Chinatown double shooting: Kyle Sparks-Mackinnon charged with 2 counts of murder

A 25-year-old man faces two counts of second-degree murder and three counts of attempted murder in connection with a January shooting in Chinatown that left two young fathers dead.

Improved image quality helps police make cases, Chief Mark Saunders says

The release of security camera images by police was key to an arrest in a recent Chinatown shooting that left two young fathers dead, Toronto Police Chief Mark Saunders says. 

Saunders, speaking at a morning news conference, said witnesses were able to identify to police people from the images released earlier this week. Yesterday, Kyle Sparks-Mackinnon, 25, was arrested and charged with two counts of second-degree murder and three counts of attempted murder in the shooting that killed Quinn Taylor, 29, and David Michael Eminess, 26.

"This is a classic case where the public stepped up," said Saunders. "The public gave us that information that was able to translate into evidence and we've been able to arrest somebody."

Taylor and Eminess died after shots were fired during a confrontation outside New Ho King restaurant on Spadina Avenue near Nassau Street at 3:15 a.m. on Jan. 31. Eminess died at the scene; Taylor died later in hospital. 

Three other people were wounded and received injuries that are not life-threatening. Two of them were bystanders and not involved in the confrontation, Saunders said. 

Investigation is 'not over' Saunders said

Saunders said the although the public's help was crucial to the arrest, he said police still need more information. 
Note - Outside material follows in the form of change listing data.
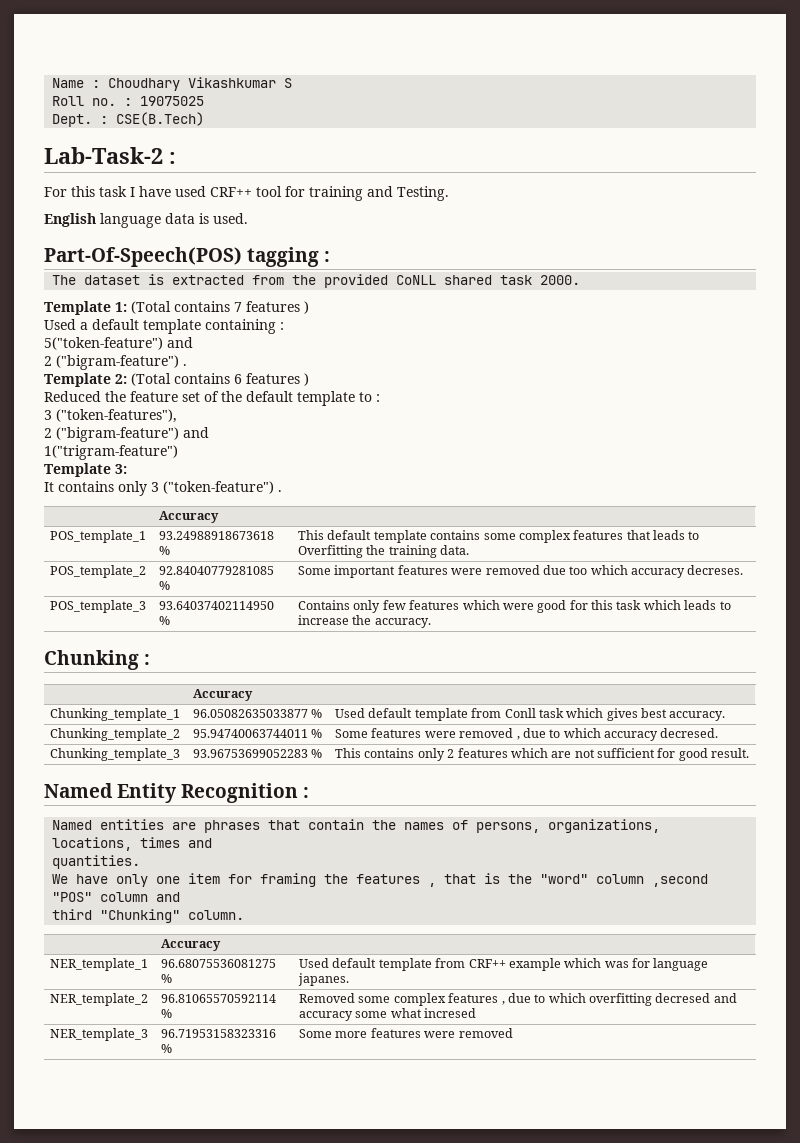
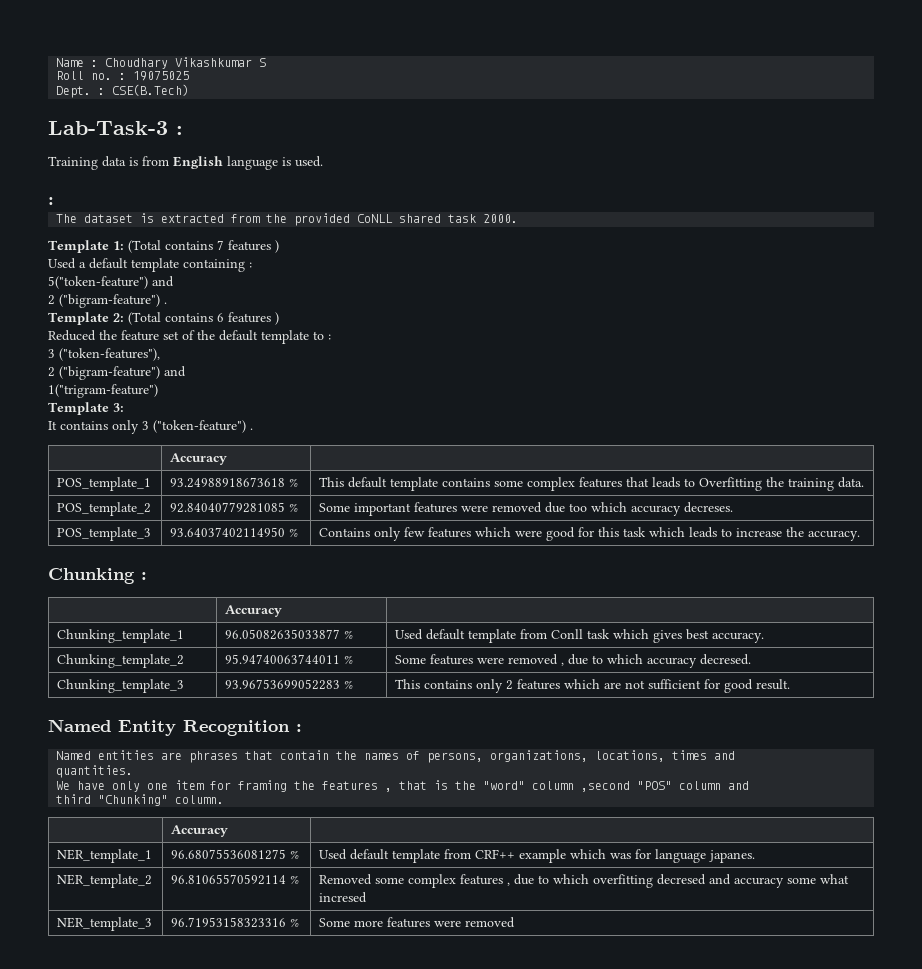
[44,147,176,164] [44,186,449,201] Lab-Task-2 : // For this task I have used CRF++ tool for training and Testing. // -> [48,121,183,135] [48,156,169,170] Lab-Task-3 : // Training data is from
[165,213,195,224] data -> (278, 163) none
[44,247,320,267] Part-Of-Speech(POS) tagging -> (323, 161) none

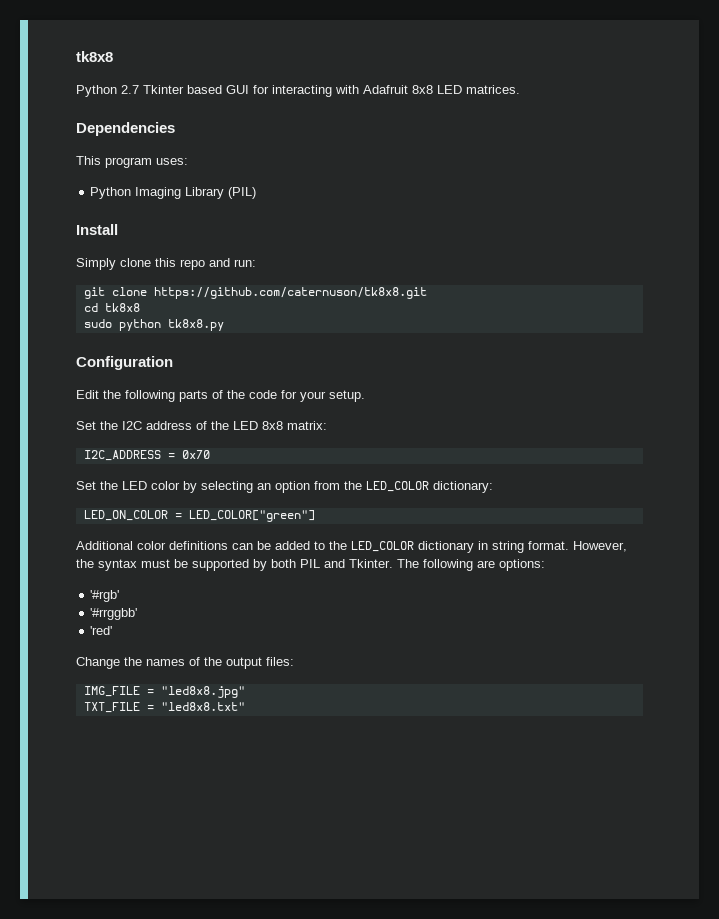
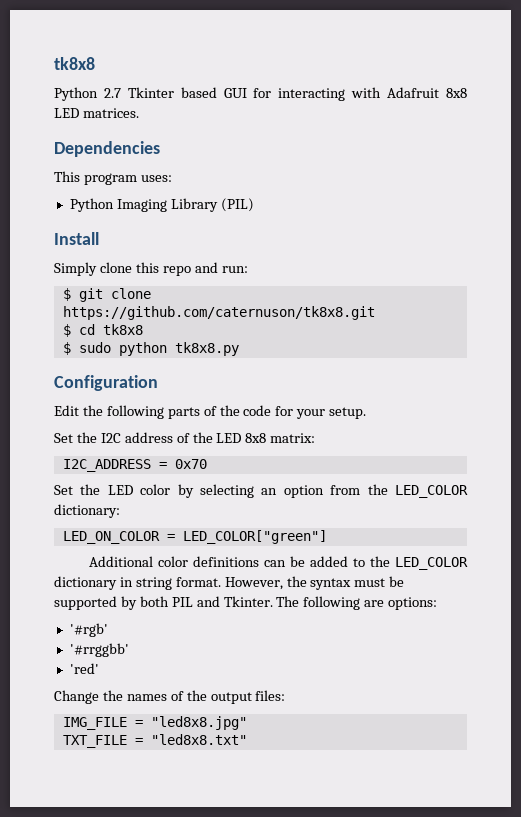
(256, 263) none -> [62,288,71,301] $
(427, 293) none -> [62,324,71,337] $
(140, 307) none -> [62,342,71,355] $

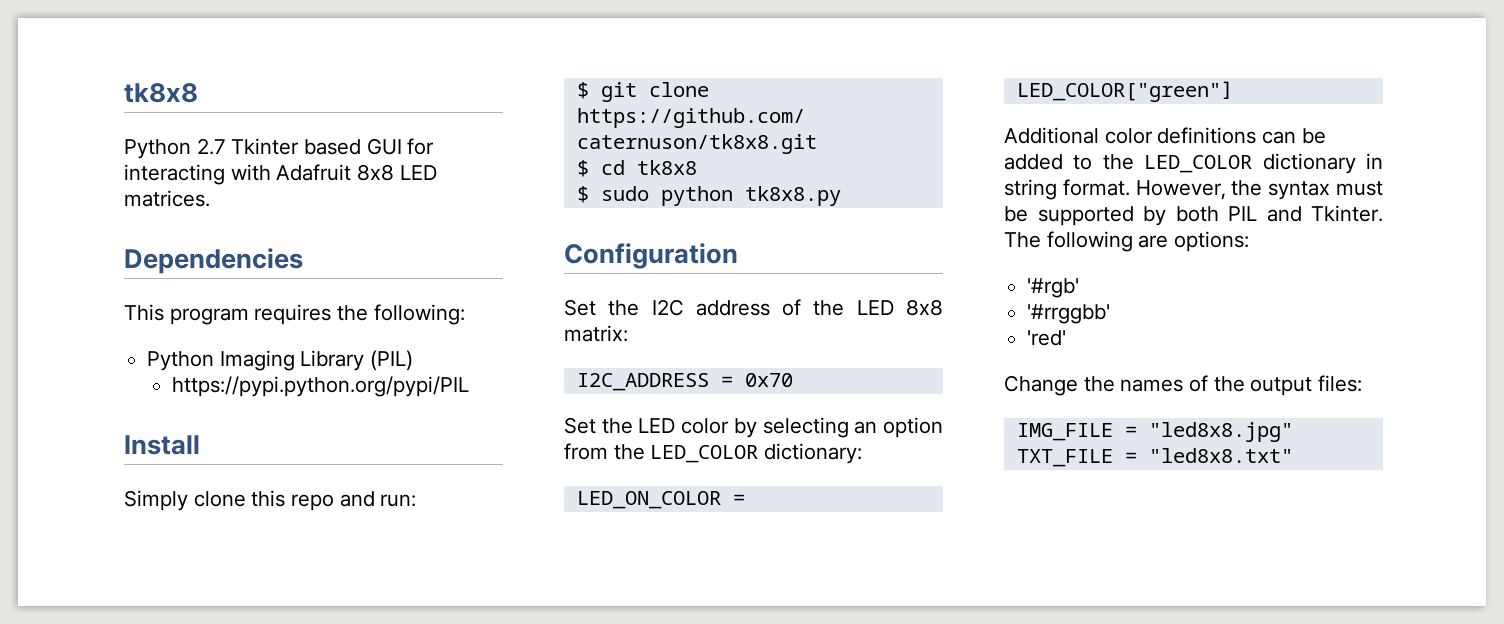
[140,175,172,182] uses: -> [254,304,465,325] requires the following:
(254, 205) none -> [171,376,469,397] // https://pypi.python.org/pypi/PIL
[54,405,367,419] // Edit the following parts of the code for your setup. -> (738, 256) none

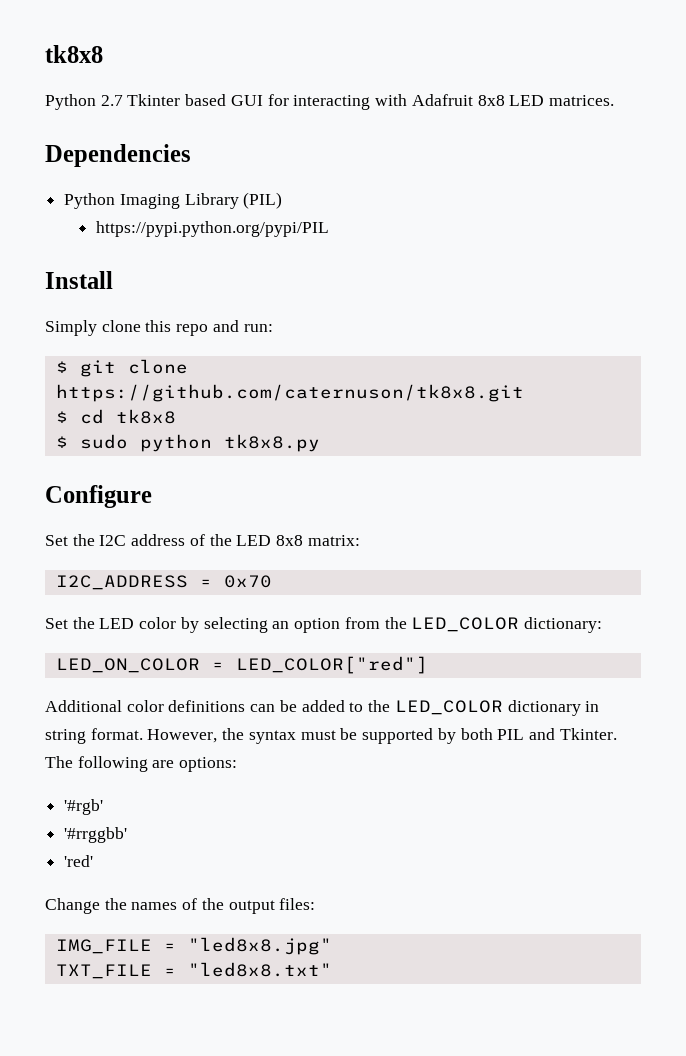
[124,304,465,325] // This program requires the following: -> (191, 155) none
[564,243,738,269] Configuration -> [45,485,152,508] Configure
[1016,81,1233,102] LED_COLOR["green"] -> [235,656,428,674] LED_COLOR["red"]

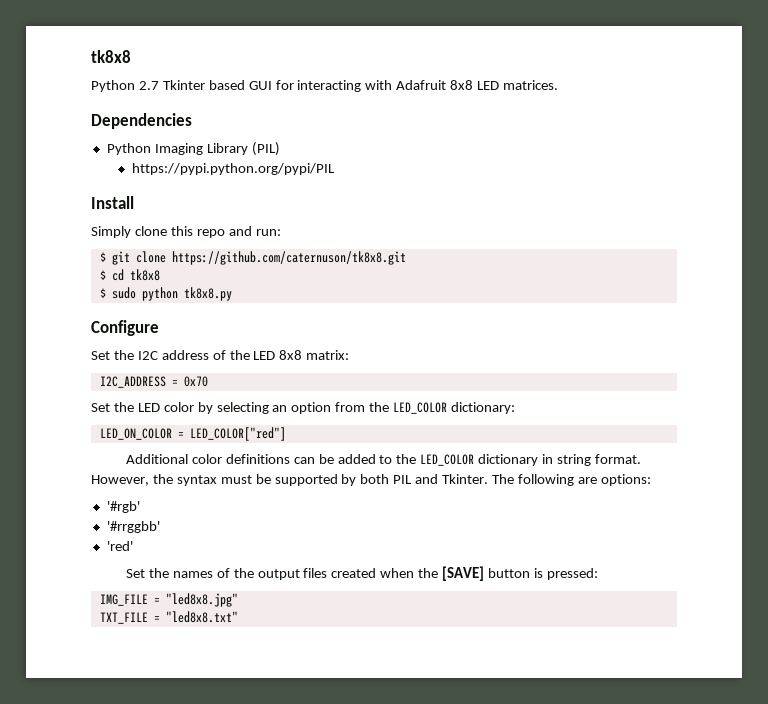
[45,898,100,914] Change -> [125,569,145,578] Set
[279,898,316,910] files: -> [303,566,598,581] files created when the [SAVE] button is pressed:

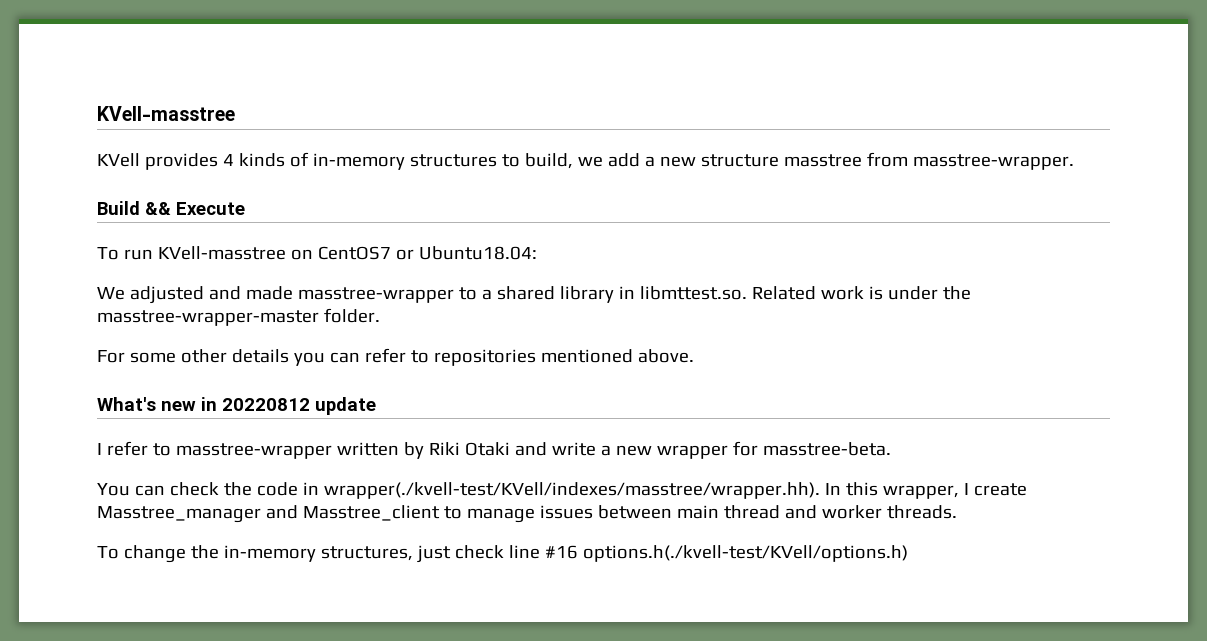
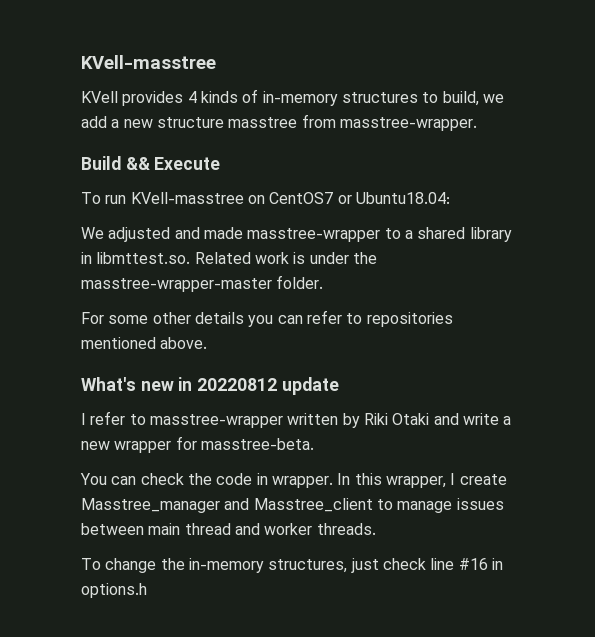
[323,482,820,499] wrapper(./kvell-test/KVell/indexes/masstree/wrapper.hh). -> [271,476,333,488] wrapper.
[582,545,908,562] options.h(./kvell-test/KVell/options.h) -> [491,558,503,570] [81,583,147,598] in options.h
"A lot of times people think, 'Someone has been arrested, it's over.' It's not over," he said. "The more information we get from the public the more opportunity for a successful outcome."

Saunders said security camera images are becoming increasingly important in solving crimes. He said today's cameras are producing clearer images, which are key to the investigation.

Toronto Police Chief Mark Saunders said the public 'stepped up' and were able to identify people in the security camera images released by police. Two men died in the Jan. 31 shooting in Chinatown. (CBC)

"You're not looking at images of Big Foot anymore," he said. "You're actually getting clean images of people. We've had cases in the past couple of months when as soon as the images go out, people have called their lawyers and turned themselves in. 

Still, witnesses statements remain essential.

"Technology alone doesn't do it," said Saunders. "You need to have witnesses."

Eminess and Taylor were shot after a confrontation with someone on the street, police say. 

Saunders said police are not sure if the shooting is gang-related.  Both victims had young daughters.